Syncope (2007)

  • Inclusion: Adult
  • Exclusion: Children or for patients whom episode of syncope is thought to be secondary to another disease process
  • Level A:
    • History and PE consistent with heart failure help identify patients at high risk for an adverse outcome.
    • Standard 12-lead ECG
  • Level B:
    • High risk of AE: Older age, structural heart disease, history of CAD
    • Low risk of AE: younger, nonexertional, with out history of or signs of CVD or family history of sudden death and with out co-morbidities
    • Admit patients with syncope and evidence of heart failure or structural heart disease
    • Admit patients with syncope and other factors that lead to stratification as high-risk for adverse outcomes.

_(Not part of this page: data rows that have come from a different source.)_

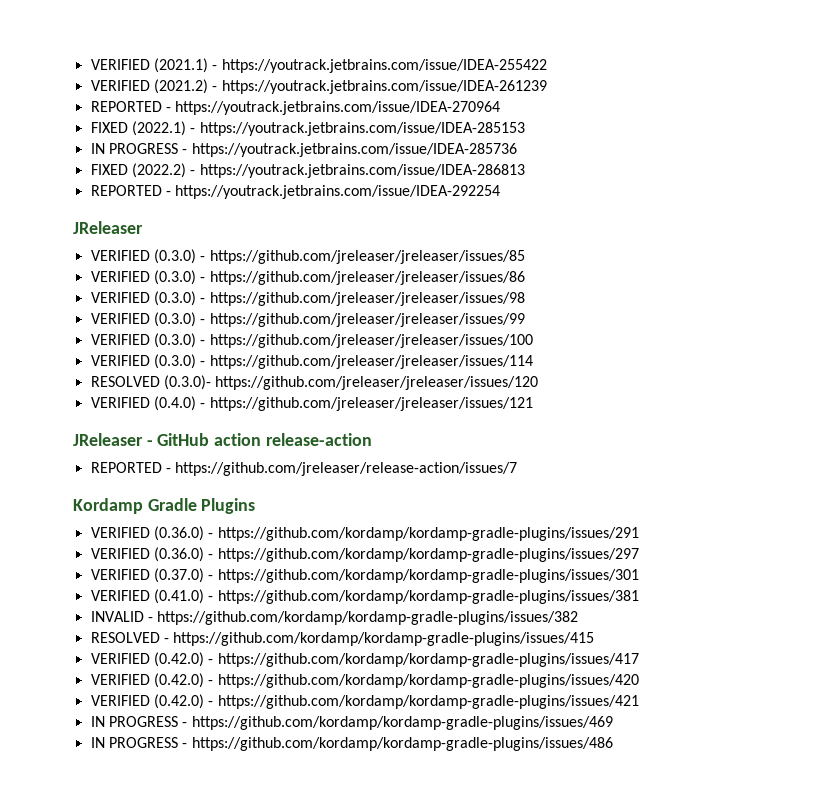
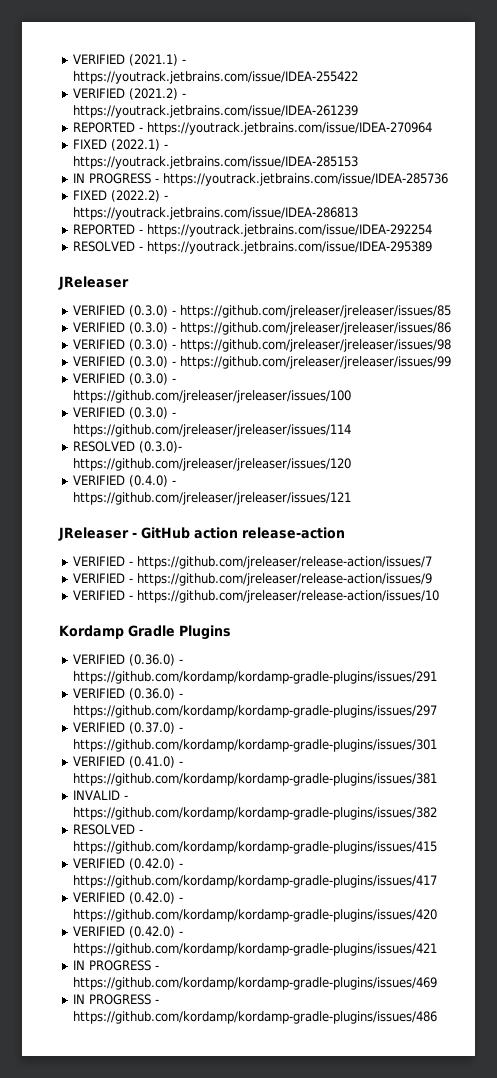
+ RESOLVED - https://youtrack.jetbrains.com/issue/IDEA-295389
- REPORTED - https://github.com/jreleaser/release-action/issues/7
+ VERIFIED - https://github.com/jreleaser/release-action/issues/7
+ VERIFIED - https://github.com/jreleaser/release-action/issues/9
+ VERIFIED - https://github.com/jreleaser/release-action/issues/10

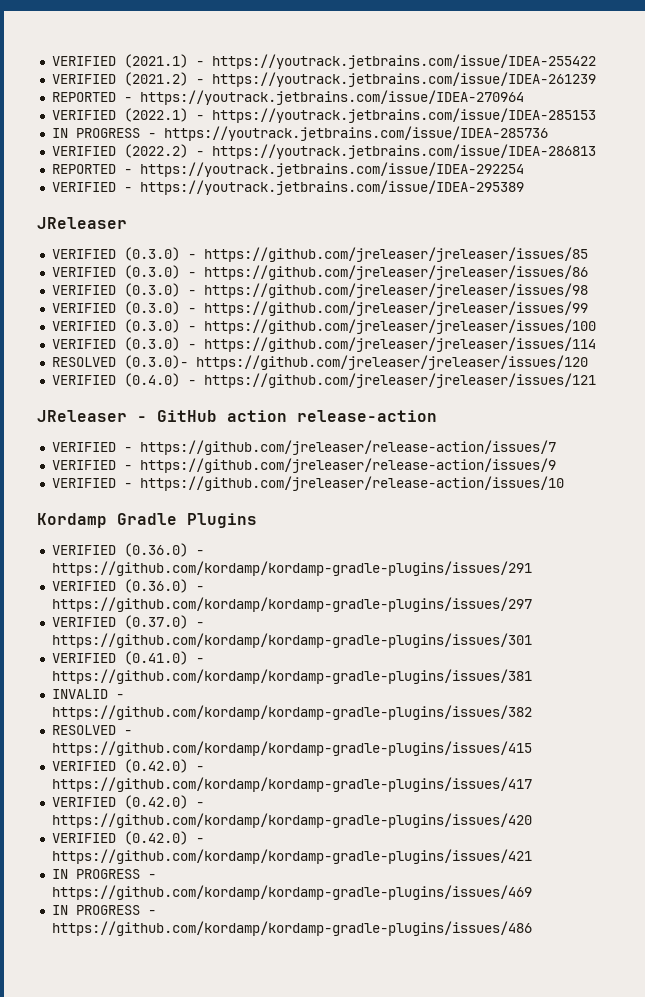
- FIXED (2022.1) - https://youtrack.jetbrains.com/issue/IDEA-285153
+ VERIFIED (2022.1) - https://youtrack.jetbrains.com/issue/IDEA-285153
- FIXED (2022.2) - https://youtrack.jetbrains.com/issue/IDEA-286813
+ VERIFIED (2022.2) - https://youtrack.jetbrains.com/issue/IDEA-286813
- RESOLVED - https://youtrack.jetbrains.com/issue/IDEA-295389
+ VERIFIED - https://youtrack.jetbrains.com/issue/IDEA-295389

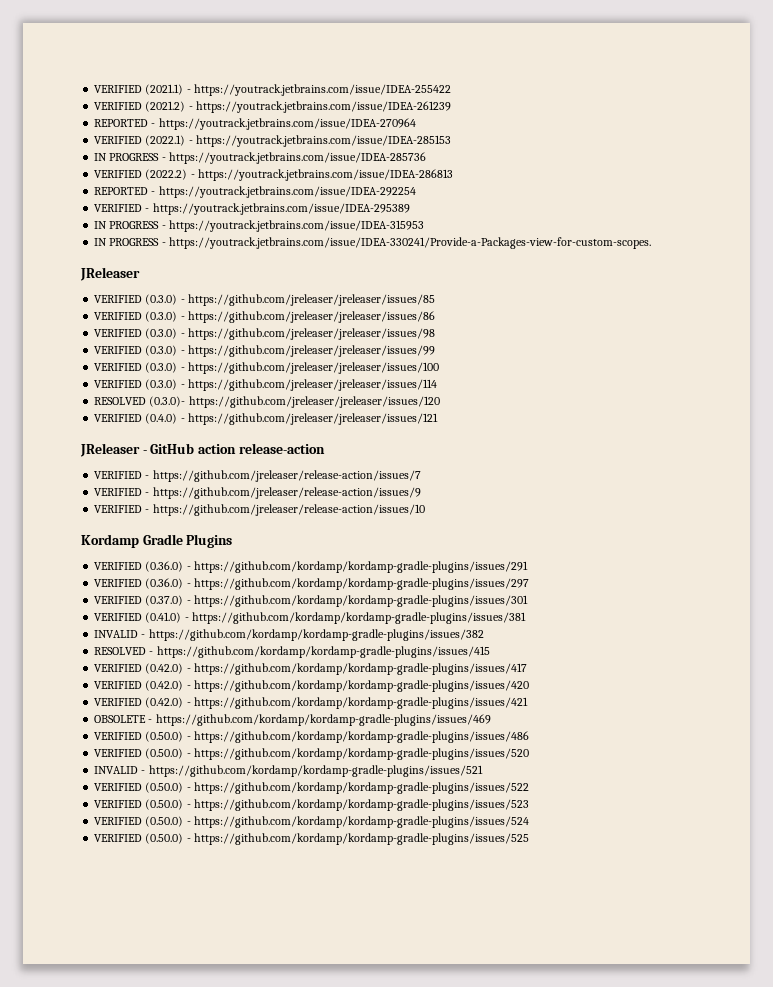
+ IN PROGRESS - https://youtrack.jetbrains.com/issue/IDEA-315953
+ IN PROGRESS - https://youtrack.jetbrains.com/issue/IDEA-330241/Provide-a-Packages-view-for-custom-scopes.
- IN PROGRESS - https://github.com/kordamp/kordamp-gradle-plugins/issues/469
+ OBSOLETE - https://github.com/kordamp/kordamp-gradle-plugins/issues/469
- IN PROGRESS - https://github.com/kordamp/kordamp-gradle-plugins/issues/486
+ VERIFIED (0.50.0) - https://github.com/kordamp/kordamp-gradle-plugins/issues/486
+ VERIFIED (0.50.0) - https://github.com/kordamp/kordamp-gradle-plugins/issues/520
+ INVALID - https://github.com/kordamp/kordamp-gradle-plugins/issues/521
+ VERIFIED (0.50.0) - https://github.com/kordamp/kordamp-gradle-plugins/issues/522
+ VERIFIED (0.50.0) - https://github.com/kordamp/kordamp-gradle-plugins/issues/523
+ VERIFIED (0.50.0) - https://github.com/kordamp/kordamp-gradle-plugins/issues/524
+ VERIFIED (0.50.0) - https://github.com/kordamp/kordamp-gradle-plugins/issues/525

      • Older age and associated co-morbidities
      • Abnormal ECG (Acute ischemia, dysrhythmia, or significant conduction abnormalities)
      • HCT < 30 (if obtained)
      • History or presence of heart failure, CAD< or structural heart disease
  • Level C:
    • Lab testing and advanced investigative testing such as echo or cranial CT need not be routinely performed unless guided by specific findings in the History and PE.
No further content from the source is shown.